■ TASK GOAL ■
An exact copy of all the entries is needed, with no images in it.
--- DATA TO EXAMINE Enclosed Below ---
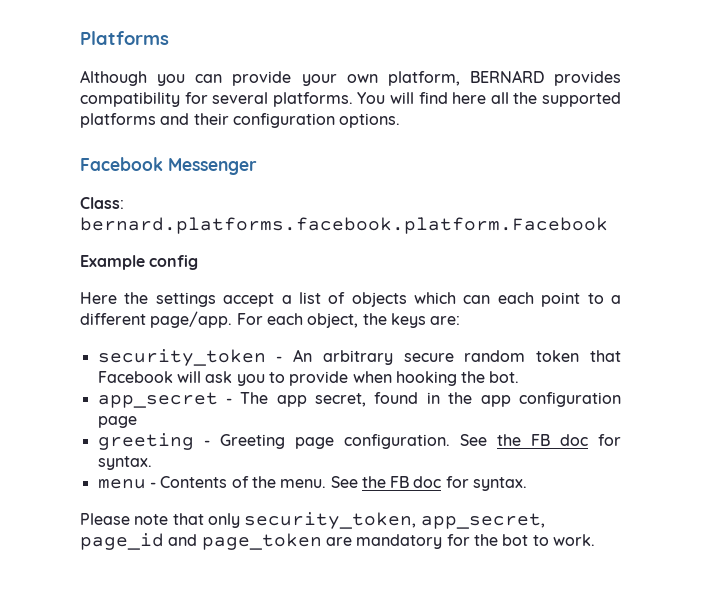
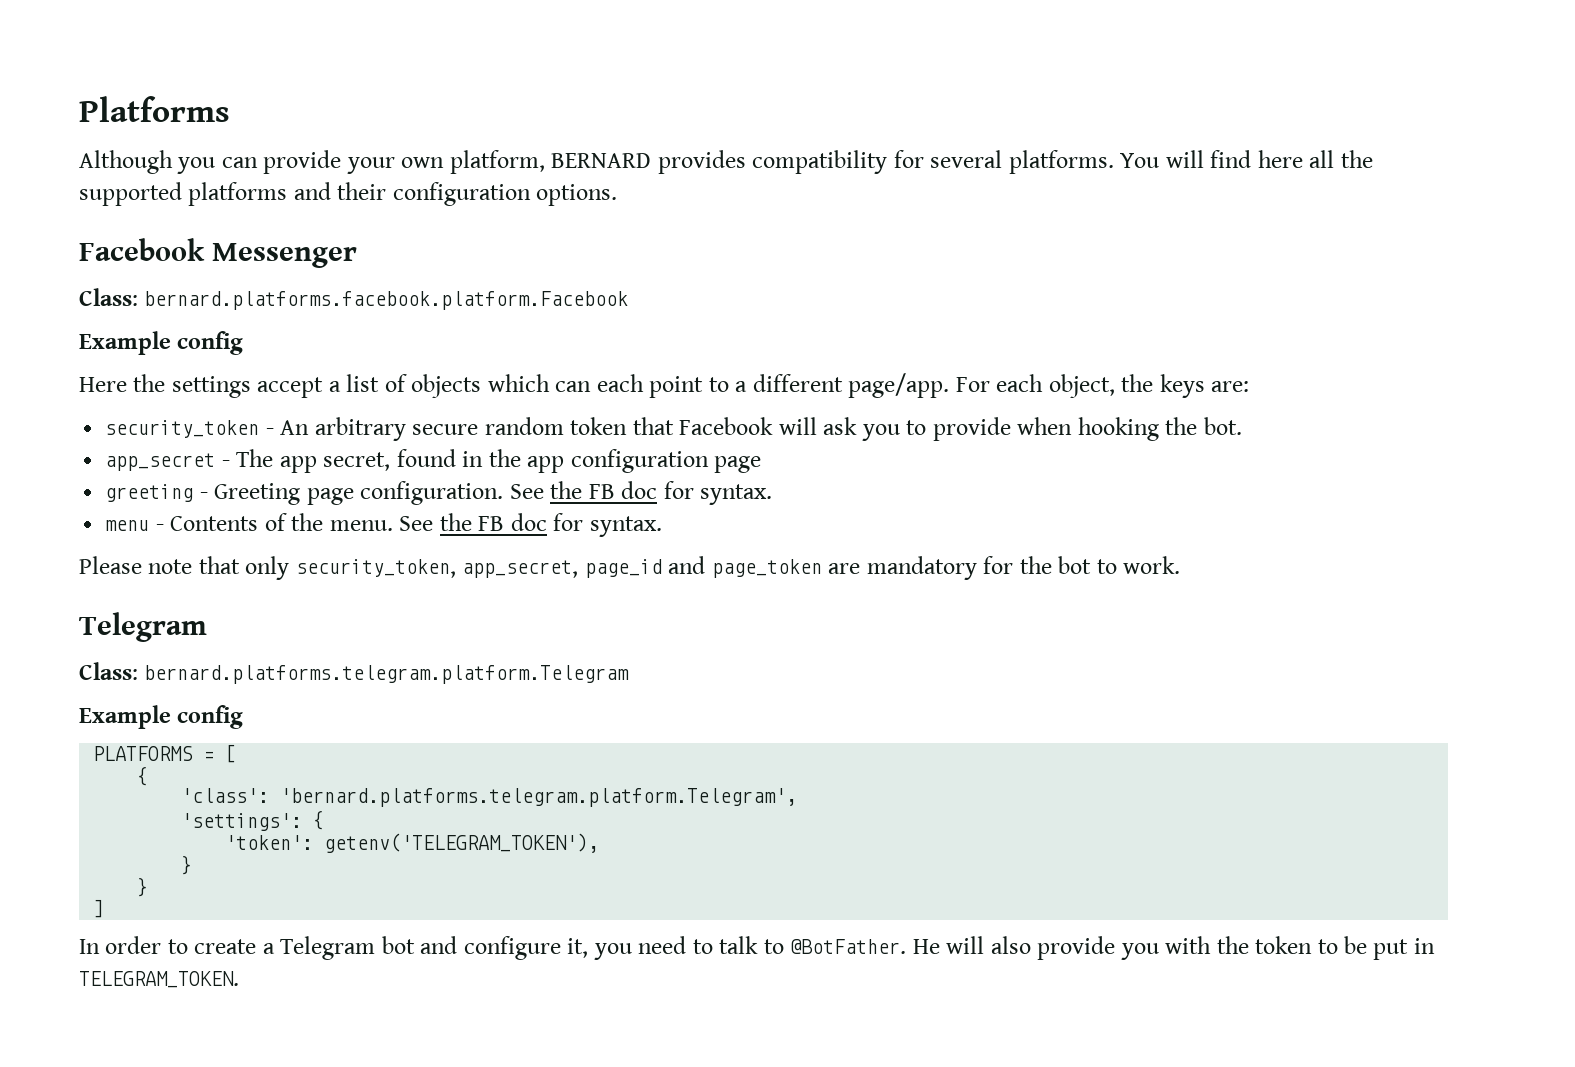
  Please note that only security_token, app_secret, page_id and page_token are mandatory for the bot to work.
+ Telegram
+ Class: bernard.platforms.telegram.platform.Telegram
+ Example config
+ PLATFORMS = [
+ {
+ 'class': 'bernard.platforms.telegram.platform.Telegram',
+ 'settings': {
+ 'token': getenv('TELEGRAM_TOKEN'),
+ }
+ }
+ ]
+ In order to create a Telegram bot and configure it, you need to talk to @BotFather. He will also provide you with the token to be put in TELEGRAM_TOKEN.

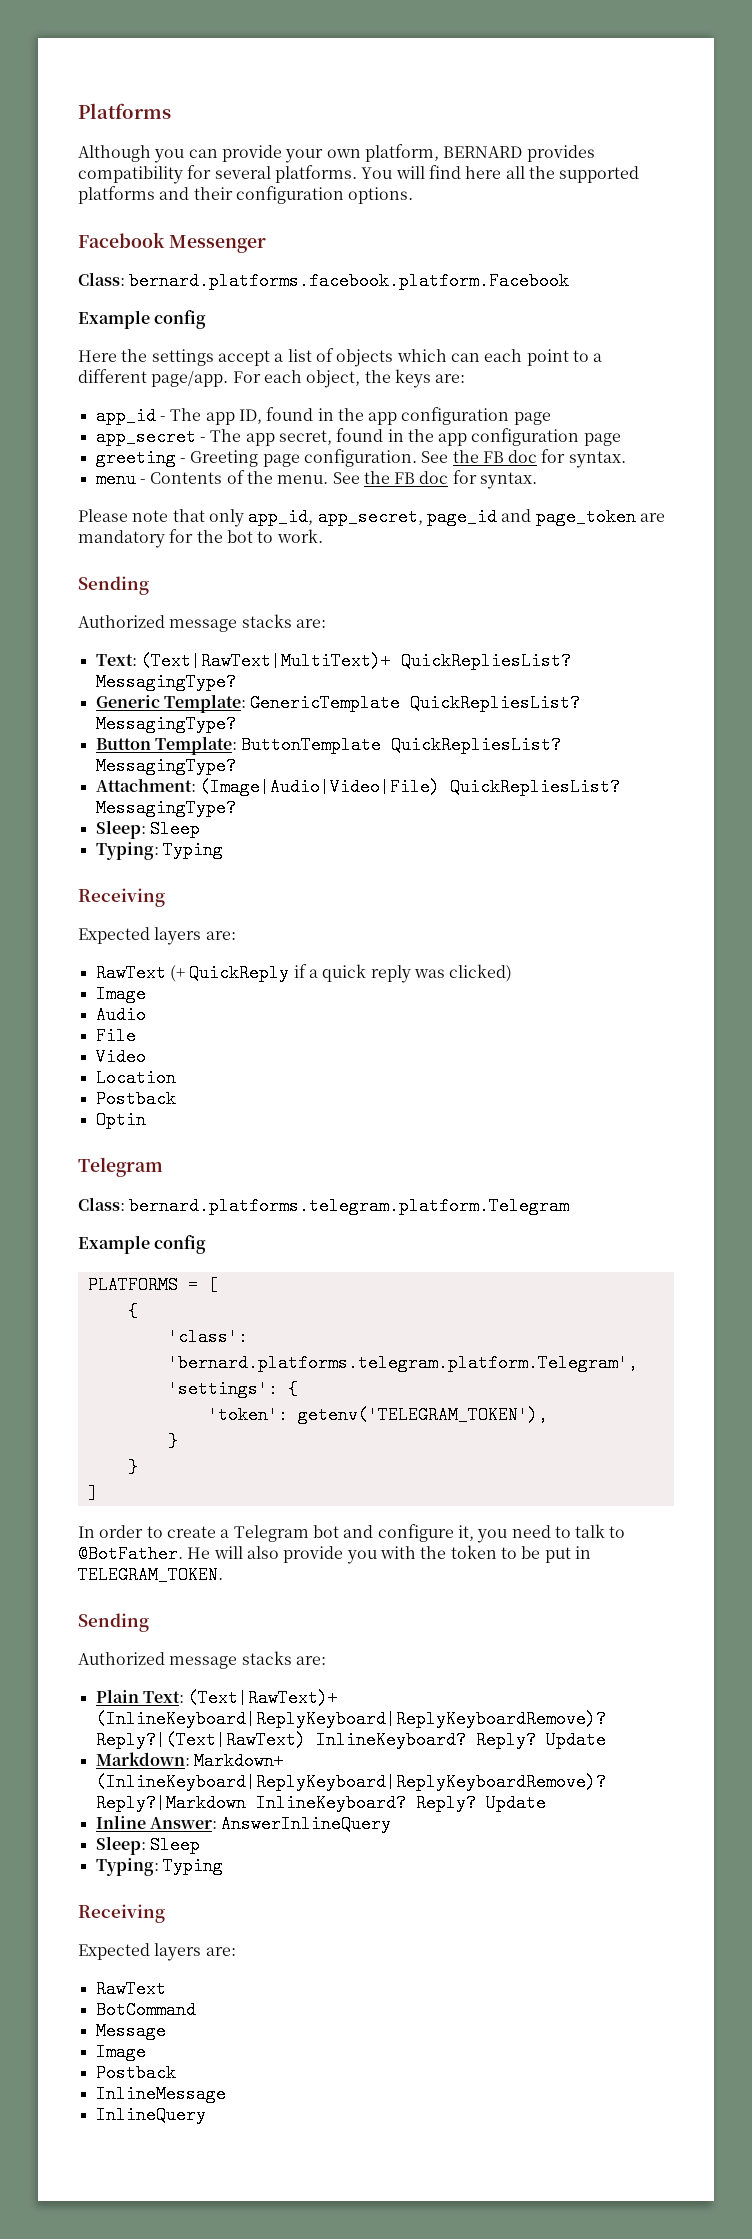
- security_token - An arbitrary secure random token that Facebook will ask you to provide when hooking the bot.
+ app_id - The app ID, found in the app configuration page
- Please note that only security_token, app_secret, page_id and page_token are mandatory for the bot to work.
+ Please note that only app_id, app_secret, page_id and page_token are mandatory for the bot to work.
+ Sending
+ Authorized message stacks are:
+ Text: (Text|RawText|MultiText)+ QuickRepliesList? MessagingType?
+ Generic Template: GenericTemplate QuickRepliesList? MessagingType?
+ Button Template: ButtonTemplate QuickRepliesList? MessagingType?
+ Attachment: (Image|Audio|Video|File) QuickRepliesList? MessagingType?
+ Sleep: Sleep
+ Typing: Typing
+ Receiving
+ Expected layers are:
+ RawText (+ QuickReply if a quick reply was clicked)
+ Image
+ Audio
+ File
+ Video
+ Location
+ Postback
+ Optin
  He will also provide you with the token to be put in TELEGRAM_TOKEN.
+ Sending
+ Authorized message stacks are:
+ Plain Text: (Text|RawText)+ (InlineKeyboard|ReplyKeyboard|ReplyKeyboardRemove)? Reply?|(Text|RawText) InlineKeyboard? Reply? Update
+ Markdown: Markdown+ (InlineKeyboard|ReplyKeyboard|ReplyKeyboardRemove)? Reply?|Markdown InlineKeyboard? Reply? Update
+ Inline Answer: AnswerInlineQuery
+ Sleep: Sleep
+ Typing: Typing
+ Receiving
+ Expected layers are:
+ RawText
+ BotCommand
+ Message
+ Image
+ Postback
+ InlineMessage
+ InlineQuery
--- End of Enclosed DATA TO EXAMINE ---
■ RESULT ■
  Please note that only security_token, app_secret, page_id and page_token are mandatory for the bot to work.
+ Telegram
+ Class: bernard.platforms.telegram.platform.Telegram
+ Example config
+ PLATFORMS = [
+ {
+ 'class': 'bernard.platforms.telegram.platform.Telegram',
+ 'settings': {
+ 'token': getenv('TELEGRAM_TOKEN'),
+ }
+ }
+ ]
+ In order to create a Telegram bot and configure it, you need to talk to @BotFather. He will also provide you with the token to be put in TELEGRAM_TOKEN.

- security_token - An arbitrary secure random token that Facebook will ask you to provide when hooking the bot.
+ app_id - The app ID, found in the app configuration page
- Please note that only security_token, app_secret, page_id and page_token are mandatory for the bot to work.
+ Please note that only app_id, app_secret, page_id and page_token are mandatory for the bot to work.
+ Sending
+ Authorized message stacks are:
+ Text: (Text|RawText|MultiText)+ QuickRepliesList? MessagingType?
+ Generic Template: GenericTemplate QuickRepliesList? MessagingType?
+ Button Template: ButtonTemplate QuickRepliesList? MessagingType?
+ Attachment: (Image|Audio|Video|File) QuickRepliesList? MessagingType?
+ Sleep: Sleep
+ Typing: Typing
+ Receiving
+ Expected layers are:
+ RawText (+ QuickReply if a quick reply was clicked)
+ Image
+ Audio
+ File
+ Video
+ Location
+ Postback
+ Optin
  He will also provide you with the token to be put in TELEGRAM_TOKEN.
+ Sending
+ Authorized message stacks are:
+ Plain Text: (Text|RawText)+ (InlineKeyboard|ReplyKeyboard|ReplyKeyboardRemove)? Reply?|(Text|RawText) InlineKeyboard? Reply? Update
+ Markdown: Markdown+ (InlineKeyboard|ReplyKeyboard|ReplyKeyboardRemove)? Reply?|Markdown InlineKeyboard? Reply? Update
+ Inline Answer: AnswerInlineQuery
+ Sleep: Sleep
+ Typing: Typing
+ Receiving
+ Expected layers are:
+ RawText
+ BotCommand
+ Message
+ Image
+ Postback
+ InlineMessage
+ InlineQuery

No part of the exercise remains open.